# Taslima Nasreen-Should she be asked to leave India?



## praka123 (Nov 24, 2007)

As u have read in many news channels,Taslima Nasreen is not accepted by any states fearing Muslim mob Violence.As  a Democratic Country,India should make her our citizen.it is my view.
She is the lady who wrote about the persecutions faced by Non-Muslims(Hindus) in Bangladesh by the Orthodox Religious people out there.
What is your view?Shouldnt she given the right for free speech?
Why unlike Britain the whole state supported Salman Rushdie against fatwas of Irans Ayatollah Queimaini?Isnt India government that _weak_ to protect someone who is regarded as a Intellectual and a good writer.
As far as i know,Taslima was staying in W.Bengal as her mother land is part of the unpartitioned Bengal.
And the Hypocrisy of communists(CPI(M) Sarkar in West Bengal  who are supposed to be away from religious matters made her move out of the state.
I feel India is ruled by a bunch of votebank politicians starting with Rajiv Gandhi who supports the "major" minority blindely!
what a pity,it is happening in India.
also incidence in Hyderabad shows the violent face of the "peaceful religion".Why WHY WHY?we dont have Uniform Civil code?
India is not yet a Islamic state and the rule here is democracy and not shariath.

Please make valid points and guys who feels uncomfortable should leave out of this thread.dont make it a mess.


> Doctor *Taslima Nasrin* (Bengali: তসলিমা নাসরিন), also spelled *Taslima Nasreen* and popularly refrerred to as 'Taslima', her first name rather than 'Nasreen' (born 25 August 1962 in Mymensingh, Bangladesh) is a Bengali Bangladeshi author, feminist human rights activist and secular humanist exiled in Kolkata, India.
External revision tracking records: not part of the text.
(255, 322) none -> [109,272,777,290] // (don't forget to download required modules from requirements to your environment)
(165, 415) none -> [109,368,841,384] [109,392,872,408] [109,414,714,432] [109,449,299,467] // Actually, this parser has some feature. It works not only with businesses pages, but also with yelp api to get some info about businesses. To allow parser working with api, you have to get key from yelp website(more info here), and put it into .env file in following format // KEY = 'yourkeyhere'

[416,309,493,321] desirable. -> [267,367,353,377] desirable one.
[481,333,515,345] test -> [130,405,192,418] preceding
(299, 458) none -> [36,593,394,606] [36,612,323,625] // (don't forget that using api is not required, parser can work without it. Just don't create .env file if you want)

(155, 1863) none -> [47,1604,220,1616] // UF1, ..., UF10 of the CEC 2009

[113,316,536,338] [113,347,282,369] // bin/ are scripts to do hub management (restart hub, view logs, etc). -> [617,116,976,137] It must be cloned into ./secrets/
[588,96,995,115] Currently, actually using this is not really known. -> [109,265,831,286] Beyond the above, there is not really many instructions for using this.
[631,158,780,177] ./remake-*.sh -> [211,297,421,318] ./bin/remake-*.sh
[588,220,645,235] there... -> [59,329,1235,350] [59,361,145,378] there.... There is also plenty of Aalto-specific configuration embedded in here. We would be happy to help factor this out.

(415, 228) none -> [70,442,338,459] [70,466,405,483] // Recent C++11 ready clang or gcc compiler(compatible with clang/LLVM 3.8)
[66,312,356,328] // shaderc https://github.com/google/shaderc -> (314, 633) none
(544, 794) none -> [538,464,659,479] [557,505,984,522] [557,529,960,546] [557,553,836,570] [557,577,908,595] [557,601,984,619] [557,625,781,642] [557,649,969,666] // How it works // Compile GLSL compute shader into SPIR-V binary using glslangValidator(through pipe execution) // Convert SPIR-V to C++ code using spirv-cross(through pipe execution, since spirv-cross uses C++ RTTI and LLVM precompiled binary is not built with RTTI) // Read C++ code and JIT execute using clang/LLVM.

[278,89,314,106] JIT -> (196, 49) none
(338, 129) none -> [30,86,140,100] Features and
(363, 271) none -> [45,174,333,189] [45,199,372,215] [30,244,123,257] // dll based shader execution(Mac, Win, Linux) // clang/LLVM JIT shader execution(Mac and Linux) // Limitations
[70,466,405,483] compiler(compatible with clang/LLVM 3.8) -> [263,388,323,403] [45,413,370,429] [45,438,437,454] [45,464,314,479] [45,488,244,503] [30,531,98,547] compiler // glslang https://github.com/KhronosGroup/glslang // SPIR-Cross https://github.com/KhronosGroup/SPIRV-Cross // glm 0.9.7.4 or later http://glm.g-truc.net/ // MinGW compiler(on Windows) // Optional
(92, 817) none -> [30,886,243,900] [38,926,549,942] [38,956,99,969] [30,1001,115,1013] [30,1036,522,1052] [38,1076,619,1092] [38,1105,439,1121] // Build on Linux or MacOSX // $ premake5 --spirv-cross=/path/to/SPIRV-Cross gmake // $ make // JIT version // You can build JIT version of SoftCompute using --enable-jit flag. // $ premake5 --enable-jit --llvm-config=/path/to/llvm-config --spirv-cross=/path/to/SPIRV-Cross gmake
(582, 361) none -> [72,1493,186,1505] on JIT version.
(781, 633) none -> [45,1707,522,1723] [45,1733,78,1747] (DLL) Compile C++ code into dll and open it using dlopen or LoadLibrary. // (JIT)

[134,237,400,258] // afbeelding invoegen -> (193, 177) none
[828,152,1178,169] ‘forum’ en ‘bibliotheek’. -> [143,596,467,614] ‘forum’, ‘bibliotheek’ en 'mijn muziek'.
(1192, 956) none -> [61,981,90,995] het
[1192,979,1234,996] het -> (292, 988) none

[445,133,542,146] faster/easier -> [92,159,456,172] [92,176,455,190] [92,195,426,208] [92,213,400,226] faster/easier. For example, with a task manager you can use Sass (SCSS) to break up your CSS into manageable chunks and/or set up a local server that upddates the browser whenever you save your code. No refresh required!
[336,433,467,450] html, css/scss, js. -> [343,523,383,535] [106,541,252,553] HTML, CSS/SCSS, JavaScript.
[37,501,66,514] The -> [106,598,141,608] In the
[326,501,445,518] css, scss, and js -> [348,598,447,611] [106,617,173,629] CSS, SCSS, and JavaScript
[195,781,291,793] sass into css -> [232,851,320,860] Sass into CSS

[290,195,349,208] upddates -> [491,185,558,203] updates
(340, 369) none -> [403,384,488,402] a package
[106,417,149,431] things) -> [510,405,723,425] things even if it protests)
She worked as a government physician until 1994. From a modest literary profile in the early 1990s, she achieved a meteoric rise to global fame by the end of the twentieth century. She was awarded the Sakharov Prize for Freedom of Thought in 1994 and an Humanist Award (by the International Humanist and Ethical Union) in 1996. Since 1993, Taslima has faced several death threats from Islamic fundamentalists for her criticism of Islam, the Qur'an and Muhammad. In March 2007, an Indian Islamist group offered a bounty of 500,000 rupees for her beheading.[1]. Recently, while attending a literary function in Hyderabad, India she was attacked by a group of Islamic activists. In September 2007, a movement was initiated in West Bengal demanding the expulsion of Taslima from India. The government of India is considering her appeal for Indian citizenship.
> In 1993, outraged by a series of newspaper columns in which she was critical of the treatment of women under Islam, Islamic fundamentalists issued a fatwa and offered a bounty for her death.
> Later, the government banned her novella _Lajja_, (a Bangla word meaning _shame_), which drew attention to the state-sponsored persecution and dwindling numbers of the Hindu minority in Bangladesh. This brought more calls for her death, and her passport was confiscated by the government.
> In 1994, organized groups (albeit of little social clout, and identified with Islamic fundamentalists) demanded her execution after she was quoted in The Statesman stating that "…the Koran should be revised thoroughly." While the then Awami League government did not take any action against those who had issued threats, a case was filed in the court of law against Taslima, charging her with blasphemy. Consequently, an arrest warrant was issued and Taslima went into hiding to avoid arrest. After two months she surrendered to a higher court, sought bail, left the country and went into exile after bail was granted, seemingly with tacit support of the then-government.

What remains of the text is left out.